Rerun the above alpha diversity analysis with no preprocessing of the data
Library size (number of reads per sample), is in amplicon sequencing considered to be nuisance with NO biological interpretation at all. Compare each measure of alpha diversity with the library size. What is problematic? (You can take inspiration in the code below on how to do this in R)
libsize <- data.frame(libsize = sample_sums(phyX))
# merge
AlphaD$X.SampleID <- as.character(trimws(AlphaD$X.SampleID))
AlphaD <- merge(AlphaD, libsize, by.x = 'X.SampleID', by.y = 'row.names')

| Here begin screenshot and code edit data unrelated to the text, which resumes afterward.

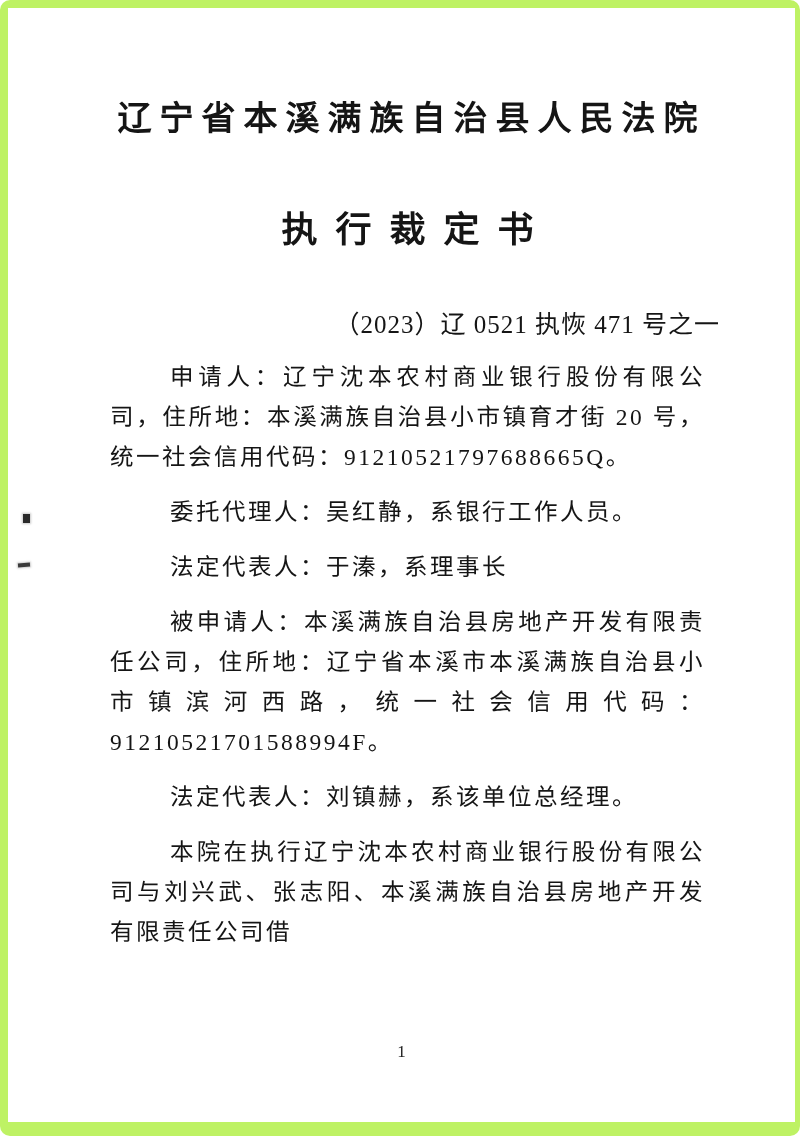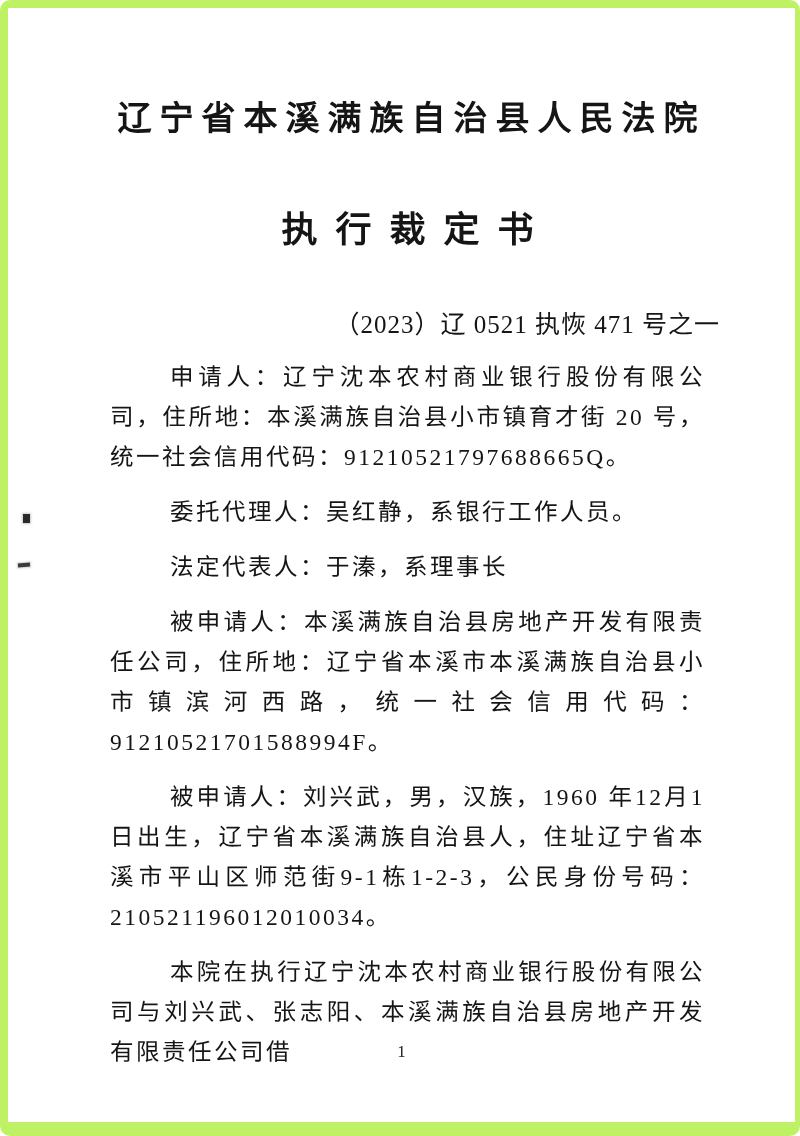"法定代表人：刘镇赫，系该单位总经理。" p { html: none -> <p>法定代表人：刘镇赫，系该单位总经理。</p> }
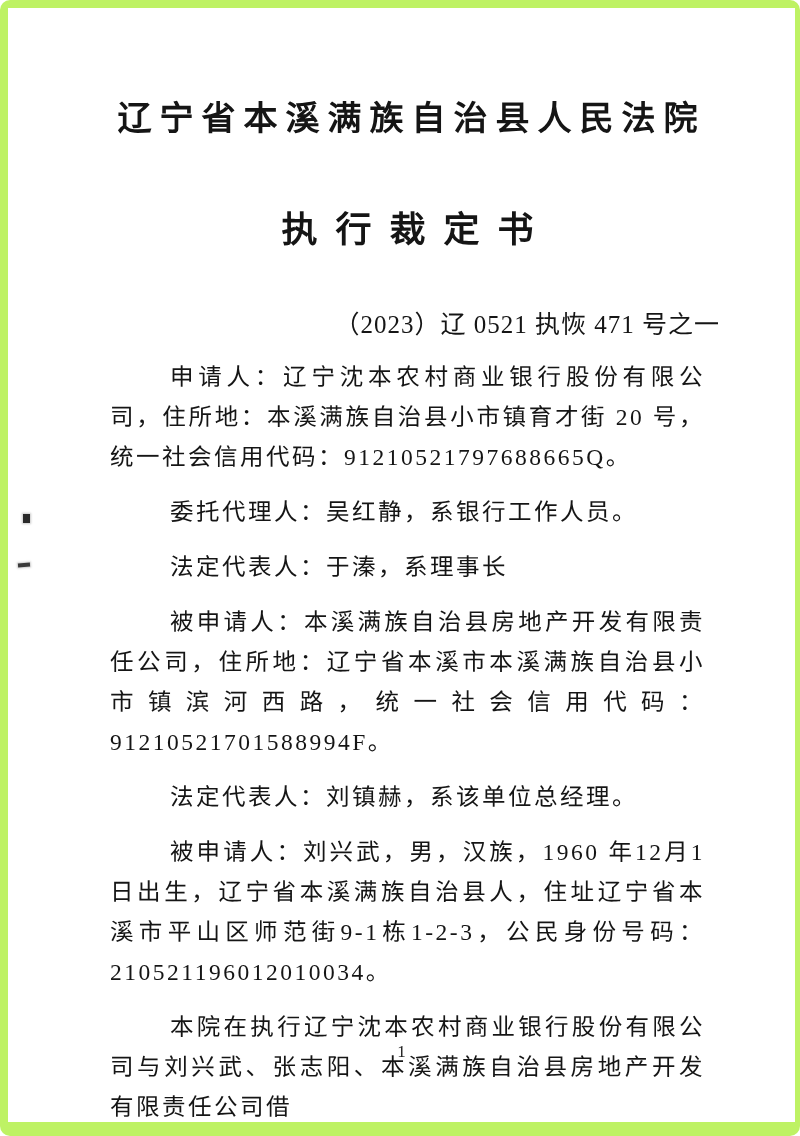"被申请人：刘兴武，男，汉族，1960" p.sp8 { html: <p>被申请人：刘兴武，男，汉族，1960 年12月1日出生，辽宁省本溪满族自治县人，住址辽宁省本溪市平山区师范街9-1栋1-2-3，公民身份号码：210521196012010034。</p> -> none }
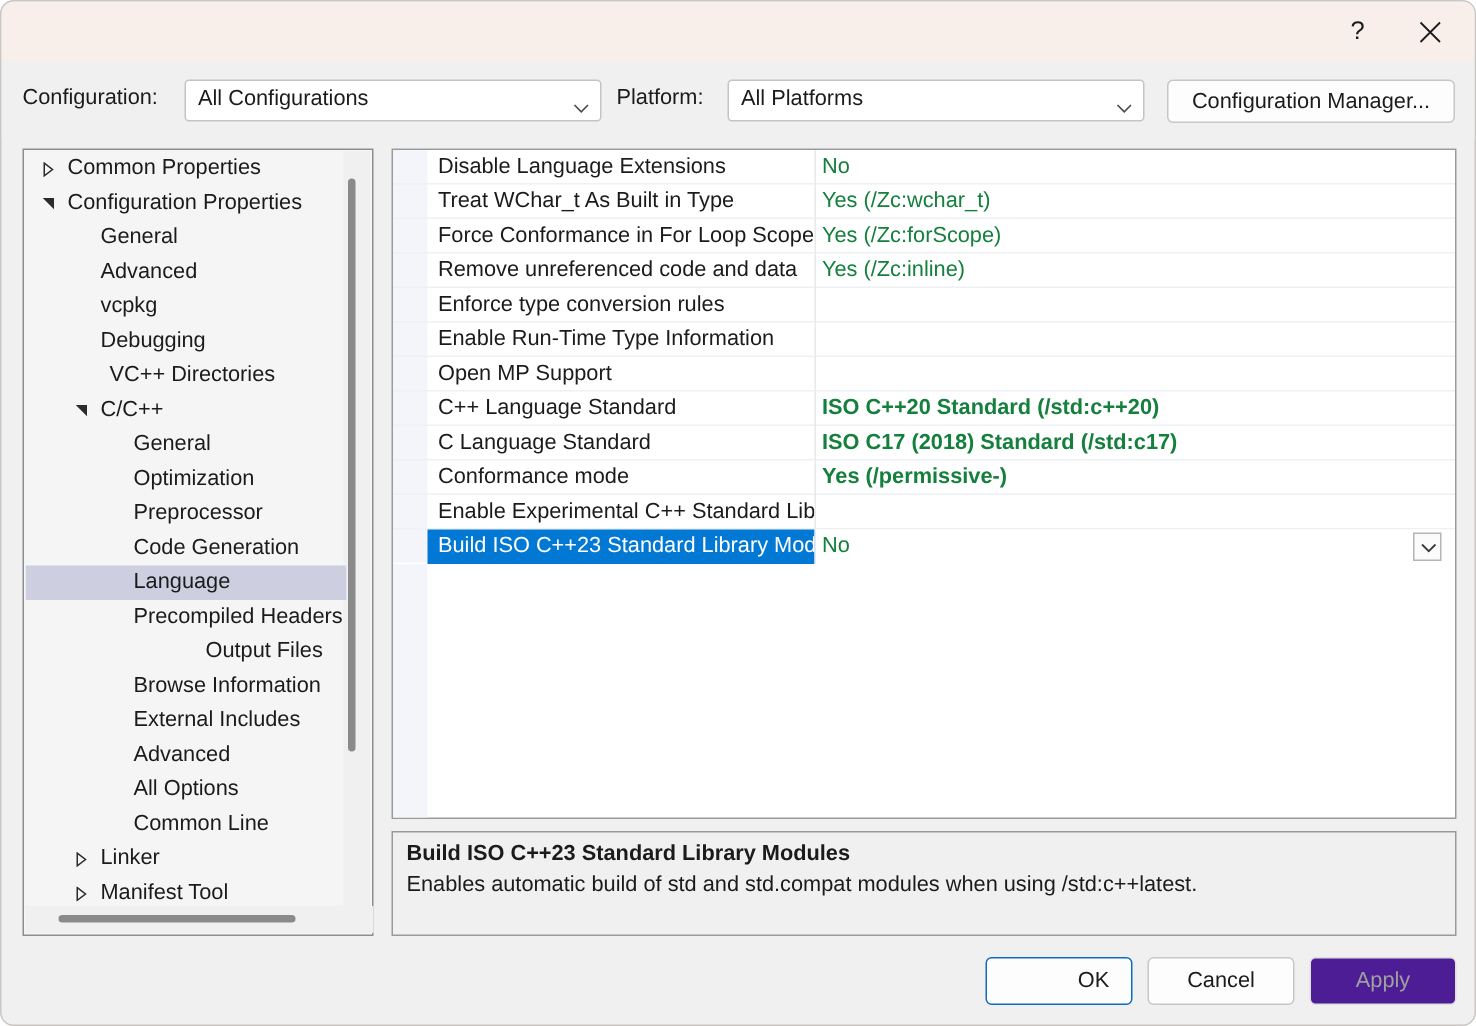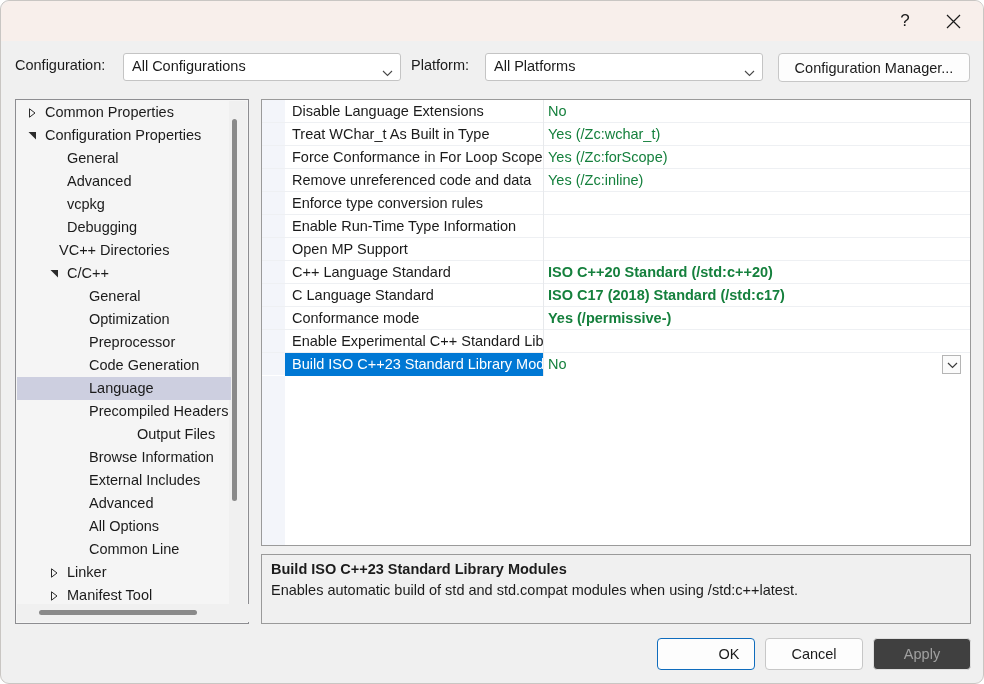"VC++ Directories" span.tree-label { left: 42px -> 56px }
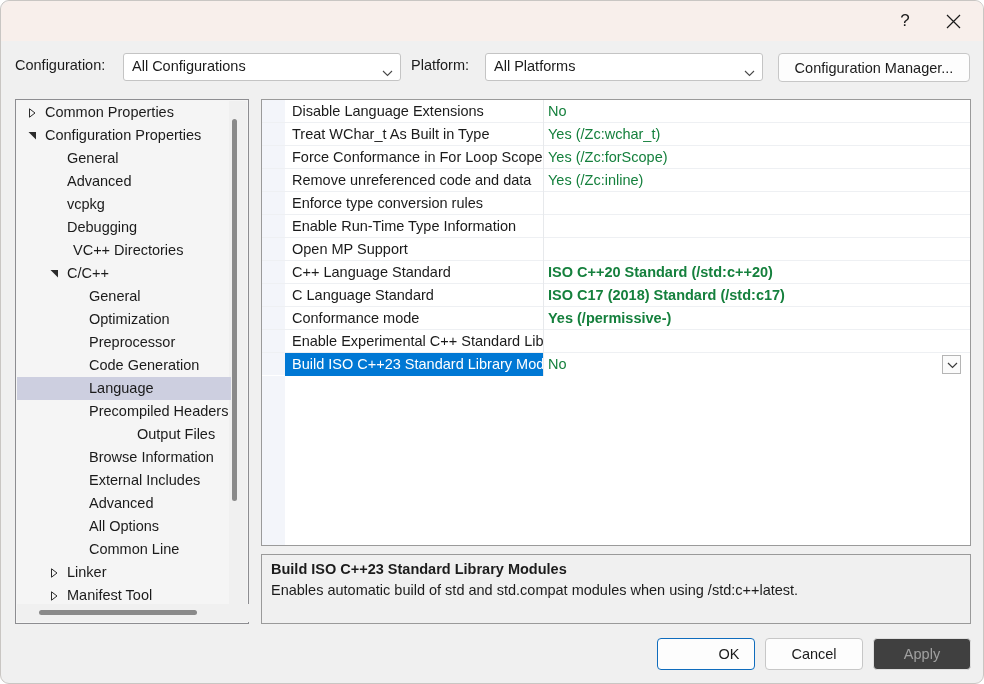"Apply" #apply-button { background: #404040 -> #4c1d95 }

ggplot(data = AlphaD, aes(libsize,value)) +
geom_point() +
stat_smooth(method = lm) +
facet_wrap(~variable, scales = 'free')
Two preprocessing techniques are investigated in terms their ability to remove the dependency on the library size. Namely rarefaction and OTU-filtering.
Rarefy the sample to even depth, and calculate the corresponding alpha diversity measures
phyXrare <- rarefy_even_depth(phyX)
AlphaDrare <- plot_richness(phyXrare)$data
Merge with the original library size and check if you had succes.
AlphaDrare$X.SampleID <- as.character(trimws(AlphaDrare$X.SampleID))
AlphaDrare <- merge(AlphaDrare, libsize, by.x = 'X.SampleID', by.y = 'row.names')
ggplot(data = AlphaDrare, aes(....)) +
Now try to use a filter that removes rare taxa
phyXfilt <- filter_taxa(phyX,function(x) sum(x>0) > ??? , TRUE)
AlphaDfilt <- plot_richness(phyXfilt)$data
AlphaDfilt$X.SampleID <- as.character(trimws(AlphaDfilt$X.SampleID))
AlphaDfilt <- merge(AlphaDfilt, libsize, by.x = 'X.SampleID', by.y = 'row.names')
ggplot(data = AlphaDfilt, aes(...)) +
What you have learned here is that sequencing depth - and its variation between samples - inherently affects data analysis. Preprocessing is capable of handling these issues, but only to some extend.
Xia, Yinglin, Jun Sun, and Ding-Geng Chen. Statistical analysis of microbiome data with R. Springer, 2018. Chapter 6.
Faith D.P. (1992) Conservation evaluation and phylogenetic diversity. Biological Conservation, 61, 1-10.